In het onderhavige geval is de terbeschikkingstelling met bevel tot verpleging van overheidswege opgelegd bij vonnis van deze rechtbank van 8 oktober 1985 ter zake van ‘feitelijke aanranding van de eerbaarheid, strafbaar gesteld bij artikel 246 van het Wetboek van Strafrecht’. Ten tijde van het wijzen van het vonnis was de motiveringsverplichting als bedoeld in het zevende lid van artikel 359 van het Wetboek van Strafvordering nog niet ingevoerd. Dit motiveringsvoorschrift is ingevoerd per 15 januari 1994 (Stb. 1994, 14). Met inachtneming van het ter zake geldende overgangsrecht en gelet op laatstgenoemde uitspraak van het gerechtshof Arnhem zal de verlengingsrechter in de gevallen waarin de vervolging eerder dan 15 januari 1994 is aangevangen en een terbeschikkingstelling met dwangverpleging is opgelegd, alsnog zelfstandig moeten beoordelen of de maatregel van terbeschikkingstelling is opgelegd voor een geweldsdelict en de dwangverpleging al dan niet is gemaximeerd.
In het veroordelend vonnis is ten aanzien van de ter beschikking gestelde bewezen verklaard dat “hij op 24 juni 1985 door geweld een meisje,[…] heeft gedwongen tot het dulden van ontuchtige handelingen; dat geweld bestond daarin dat hij het meisje tegen de grond werkte, vervolgens zijn knie tegen haar hoofd drukte, haar aldus in bedwang houdend en haar broekje uitdeed, zodanig hardhandig dat dat broekje scheurde; de ontuchtige handelingen bestonden uit het ruw betasten van haar vrouwelijkheid”.

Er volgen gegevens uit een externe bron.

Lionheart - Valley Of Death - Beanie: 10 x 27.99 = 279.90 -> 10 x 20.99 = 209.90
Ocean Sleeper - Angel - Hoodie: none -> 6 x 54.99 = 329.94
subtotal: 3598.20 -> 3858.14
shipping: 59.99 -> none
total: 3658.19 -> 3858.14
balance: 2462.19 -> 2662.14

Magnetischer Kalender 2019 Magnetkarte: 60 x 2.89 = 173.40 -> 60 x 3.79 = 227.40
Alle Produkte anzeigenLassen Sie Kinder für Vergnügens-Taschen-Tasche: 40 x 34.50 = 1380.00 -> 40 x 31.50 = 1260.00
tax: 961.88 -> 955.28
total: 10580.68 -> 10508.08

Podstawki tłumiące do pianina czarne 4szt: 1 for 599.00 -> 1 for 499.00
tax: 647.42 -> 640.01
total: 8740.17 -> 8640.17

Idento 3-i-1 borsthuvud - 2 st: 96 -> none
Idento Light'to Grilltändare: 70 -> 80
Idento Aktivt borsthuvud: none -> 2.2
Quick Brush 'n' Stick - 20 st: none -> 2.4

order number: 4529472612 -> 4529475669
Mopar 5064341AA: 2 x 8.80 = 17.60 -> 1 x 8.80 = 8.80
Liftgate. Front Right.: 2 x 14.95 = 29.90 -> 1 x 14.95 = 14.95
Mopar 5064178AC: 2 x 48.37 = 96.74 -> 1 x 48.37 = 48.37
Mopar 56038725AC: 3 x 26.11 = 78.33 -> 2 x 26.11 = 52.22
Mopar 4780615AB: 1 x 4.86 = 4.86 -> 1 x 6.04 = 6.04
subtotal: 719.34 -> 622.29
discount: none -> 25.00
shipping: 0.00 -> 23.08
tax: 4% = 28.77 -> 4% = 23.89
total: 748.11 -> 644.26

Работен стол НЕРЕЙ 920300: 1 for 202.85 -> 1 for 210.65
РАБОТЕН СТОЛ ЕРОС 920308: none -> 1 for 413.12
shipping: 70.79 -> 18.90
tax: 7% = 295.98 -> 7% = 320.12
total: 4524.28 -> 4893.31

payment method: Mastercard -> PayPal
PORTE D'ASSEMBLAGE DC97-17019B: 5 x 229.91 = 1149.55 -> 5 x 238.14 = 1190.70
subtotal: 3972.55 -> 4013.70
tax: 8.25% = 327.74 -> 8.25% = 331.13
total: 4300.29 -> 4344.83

Gelet op de bewezenverklaring, de kwalificatie en de motivering van de oplegging van de maatregel, in onderling verband en samenhang bezien, is naar het oordeel van de rechtbank sprake van een misdrijf dat gericht is tegen of gevaar veroorzaakt voor de onaantastbaarheid van het lichaam van een of meer personen. In dit geval is de terbeschikkingstelling dan ook niet gemaximeerd, zodat thans nog steeds ruimte bestaat tot verlenging van de maatregel.
De vordering tot verlenging van de terbeschikkingstelling met bevel tot verpleging van overheidswege zal daarom worden toegewezen.
verlengt de aan de ter beschikking gestelde [naam ter beschikking gestelde] opgelegde terbeschikkingstelling met verpleging met twee jaar.
Deze beschikking is gegeven door
mr. De Knoop, voorzitter,
en mrs. Jordaan en De Lange, rechters,
in tegenwoordigheid van Wongsokerto, griffier,
en in het openbaar uitgesproken op 14 november 2012.
De jongste rechter is buiten staat deze beslissing mede te ondertekenen.
Tegen deze beslissing kan het openbaar ministerie binnen veertien dagen na de uitspraak en de ter beschikking gestelde binnen veertien dagen na betekening daarvan hoger beroep instellen bij het gerechtshof te Arnhem.